As the nation mourns the passing of Her Majesty, Queen Elizabeth II, we’re taking a moment to look back at some of the occasions where she visited Myerscough College.
She last visited Myerscough in 2015.
Queen Elizabeth II arrived at Myerscough’s Lodge Farm Livery Yard, and was met by students from Myerscough College and Lancashire Police horses Guild and Gibson.
Wearing a turquoise outfit, she was given a tour of horse shoeing and sheep shearing, accompanied by then Principal Ann Turner, and John Wherry, Deputy Principal Resources.
Her Majesty was delighted to see the horse shoeing live in action and showed a keen interest in the apprentices.
Ann Turner said: “It was a real honour to welcome Her Majesty and to be able to share with her some of the students and experiences.
“She was very interested in first of all the apprenticeships, in farriery, which we have here at the college.
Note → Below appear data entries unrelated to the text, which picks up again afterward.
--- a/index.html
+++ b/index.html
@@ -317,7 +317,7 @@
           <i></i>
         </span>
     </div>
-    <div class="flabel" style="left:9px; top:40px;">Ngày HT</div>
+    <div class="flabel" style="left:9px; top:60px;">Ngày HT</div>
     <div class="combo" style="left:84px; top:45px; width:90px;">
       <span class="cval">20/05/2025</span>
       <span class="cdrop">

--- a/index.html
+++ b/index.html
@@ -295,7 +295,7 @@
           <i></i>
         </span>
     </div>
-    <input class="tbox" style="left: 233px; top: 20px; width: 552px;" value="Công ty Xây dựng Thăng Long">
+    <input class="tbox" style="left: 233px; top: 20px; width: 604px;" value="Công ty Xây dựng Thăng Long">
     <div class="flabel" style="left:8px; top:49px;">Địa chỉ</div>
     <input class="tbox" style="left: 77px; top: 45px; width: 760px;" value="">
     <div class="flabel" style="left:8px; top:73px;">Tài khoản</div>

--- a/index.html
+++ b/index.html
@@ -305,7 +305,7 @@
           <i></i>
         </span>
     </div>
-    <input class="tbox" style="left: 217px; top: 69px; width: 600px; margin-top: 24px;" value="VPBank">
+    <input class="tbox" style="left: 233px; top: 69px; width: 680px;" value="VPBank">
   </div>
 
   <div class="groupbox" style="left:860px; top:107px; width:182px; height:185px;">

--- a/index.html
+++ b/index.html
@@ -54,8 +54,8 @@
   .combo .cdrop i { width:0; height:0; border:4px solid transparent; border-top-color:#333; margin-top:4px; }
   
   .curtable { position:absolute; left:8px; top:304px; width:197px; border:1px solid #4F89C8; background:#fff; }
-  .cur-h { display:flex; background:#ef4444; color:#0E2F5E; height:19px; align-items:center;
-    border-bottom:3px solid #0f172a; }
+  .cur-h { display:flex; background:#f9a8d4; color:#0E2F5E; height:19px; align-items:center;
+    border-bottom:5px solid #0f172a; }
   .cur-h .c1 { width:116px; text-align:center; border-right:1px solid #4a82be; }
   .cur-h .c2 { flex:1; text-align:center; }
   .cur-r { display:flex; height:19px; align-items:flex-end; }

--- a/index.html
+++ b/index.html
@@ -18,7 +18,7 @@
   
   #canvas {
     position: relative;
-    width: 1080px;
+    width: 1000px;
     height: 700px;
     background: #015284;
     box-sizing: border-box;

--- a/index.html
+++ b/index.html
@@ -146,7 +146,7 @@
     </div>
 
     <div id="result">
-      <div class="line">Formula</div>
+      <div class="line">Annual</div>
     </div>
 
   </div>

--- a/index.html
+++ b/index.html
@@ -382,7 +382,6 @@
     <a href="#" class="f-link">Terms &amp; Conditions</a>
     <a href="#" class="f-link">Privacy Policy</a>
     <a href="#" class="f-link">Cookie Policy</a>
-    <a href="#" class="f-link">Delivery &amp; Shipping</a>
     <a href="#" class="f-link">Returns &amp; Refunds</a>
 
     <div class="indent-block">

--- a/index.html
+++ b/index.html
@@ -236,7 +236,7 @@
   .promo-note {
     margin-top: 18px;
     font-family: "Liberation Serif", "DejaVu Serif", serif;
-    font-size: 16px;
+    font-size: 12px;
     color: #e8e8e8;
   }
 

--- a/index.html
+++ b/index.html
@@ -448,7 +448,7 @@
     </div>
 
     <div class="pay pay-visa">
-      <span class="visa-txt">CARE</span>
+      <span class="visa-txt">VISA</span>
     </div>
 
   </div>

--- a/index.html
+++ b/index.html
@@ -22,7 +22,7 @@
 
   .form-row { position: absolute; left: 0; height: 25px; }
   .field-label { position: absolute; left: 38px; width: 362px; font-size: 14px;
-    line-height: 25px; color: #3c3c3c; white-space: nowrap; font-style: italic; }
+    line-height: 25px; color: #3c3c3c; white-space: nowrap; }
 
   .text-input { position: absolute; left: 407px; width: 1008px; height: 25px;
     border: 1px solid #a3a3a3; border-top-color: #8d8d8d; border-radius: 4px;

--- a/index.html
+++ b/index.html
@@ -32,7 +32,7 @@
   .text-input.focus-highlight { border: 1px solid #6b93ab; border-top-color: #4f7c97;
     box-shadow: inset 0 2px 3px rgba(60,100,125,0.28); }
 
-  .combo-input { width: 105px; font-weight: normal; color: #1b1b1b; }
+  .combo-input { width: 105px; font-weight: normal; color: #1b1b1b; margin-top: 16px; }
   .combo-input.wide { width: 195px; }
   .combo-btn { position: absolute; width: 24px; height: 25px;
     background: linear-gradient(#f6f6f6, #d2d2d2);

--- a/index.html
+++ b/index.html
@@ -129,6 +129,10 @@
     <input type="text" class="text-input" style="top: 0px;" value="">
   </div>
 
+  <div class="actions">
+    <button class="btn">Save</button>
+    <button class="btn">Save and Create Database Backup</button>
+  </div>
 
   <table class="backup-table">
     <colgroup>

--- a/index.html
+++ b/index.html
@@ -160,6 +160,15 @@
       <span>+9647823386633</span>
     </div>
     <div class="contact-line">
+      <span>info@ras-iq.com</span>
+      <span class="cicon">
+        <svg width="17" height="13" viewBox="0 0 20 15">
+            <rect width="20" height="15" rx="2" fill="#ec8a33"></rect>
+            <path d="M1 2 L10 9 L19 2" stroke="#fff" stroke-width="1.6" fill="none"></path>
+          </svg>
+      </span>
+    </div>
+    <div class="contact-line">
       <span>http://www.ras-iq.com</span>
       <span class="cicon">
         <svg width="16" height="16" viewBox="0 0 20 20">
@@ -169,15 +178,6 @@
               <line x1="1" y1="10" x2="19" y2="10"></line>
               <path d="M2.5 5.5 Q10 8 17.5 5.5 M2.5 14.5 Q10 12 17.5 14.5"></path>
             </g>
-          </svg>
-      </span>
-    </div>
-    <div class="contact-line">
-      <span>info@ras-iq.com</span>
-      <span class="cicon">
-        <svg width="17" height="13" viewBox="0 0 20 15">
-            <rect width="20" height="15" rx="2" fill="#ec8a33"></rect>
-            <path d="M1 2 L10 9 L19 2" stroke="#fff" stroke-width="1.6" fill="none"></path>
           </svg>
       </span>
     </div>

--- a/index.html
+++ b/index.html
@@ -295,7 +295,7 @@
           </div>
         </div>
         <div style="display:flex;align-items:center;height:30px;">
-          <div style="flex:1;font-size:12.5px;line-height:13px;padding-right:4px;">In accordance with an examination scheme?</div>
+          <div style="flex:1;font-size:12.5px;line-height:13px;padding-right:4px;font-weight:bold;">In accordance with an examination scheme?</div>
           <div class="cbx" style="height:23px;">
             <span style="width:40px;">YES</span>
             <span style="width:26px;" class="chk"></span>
“She was surprised it took four years (to complete the course), very pleased to see girls taking part, but she was also very interested in all the horses themselves and obviously her passion is horses.
“There is a certain theme of disbelief around, but the students have been working incredibly hard getting the livestock ready for the visit.”
Horses Guild and Gibson were looked after by Lancashire Police and Farrier apprentices, Phoebe Colton and Steven Green, as Her Majesty asked about hoof care.
Phoebe Colton, from Lancaster, said: “The Queen asked about the physicalities of the job, she said ‘you must be quite strong’ I explained we get used to it.
“My horse was being a little naughty today.”
Steven Green said: “It feels amazing to meet her, I was so nervous, it was quite exciting.
“I never thought I would be meeting the Queen.’’
After cracking a few jokes about the physical demands of the job The Queen headed to the dairy unit to view the calf show parade and a sheep shearing demonstration, conducted by agriculture student Alex Kiriakos.
After a 30-minute visit Her Majesty’s was taken to Lee Farm for a private leg of her visit to Lancashire, where she met with around a hundred tenant farmers from the Duchy of Lancaster’s estate.
Myerscough floral design students created a number of floral designs including buttonholes, table arrangements and a large scale screen of flowers, which were used to decorate the large barn at the Farm.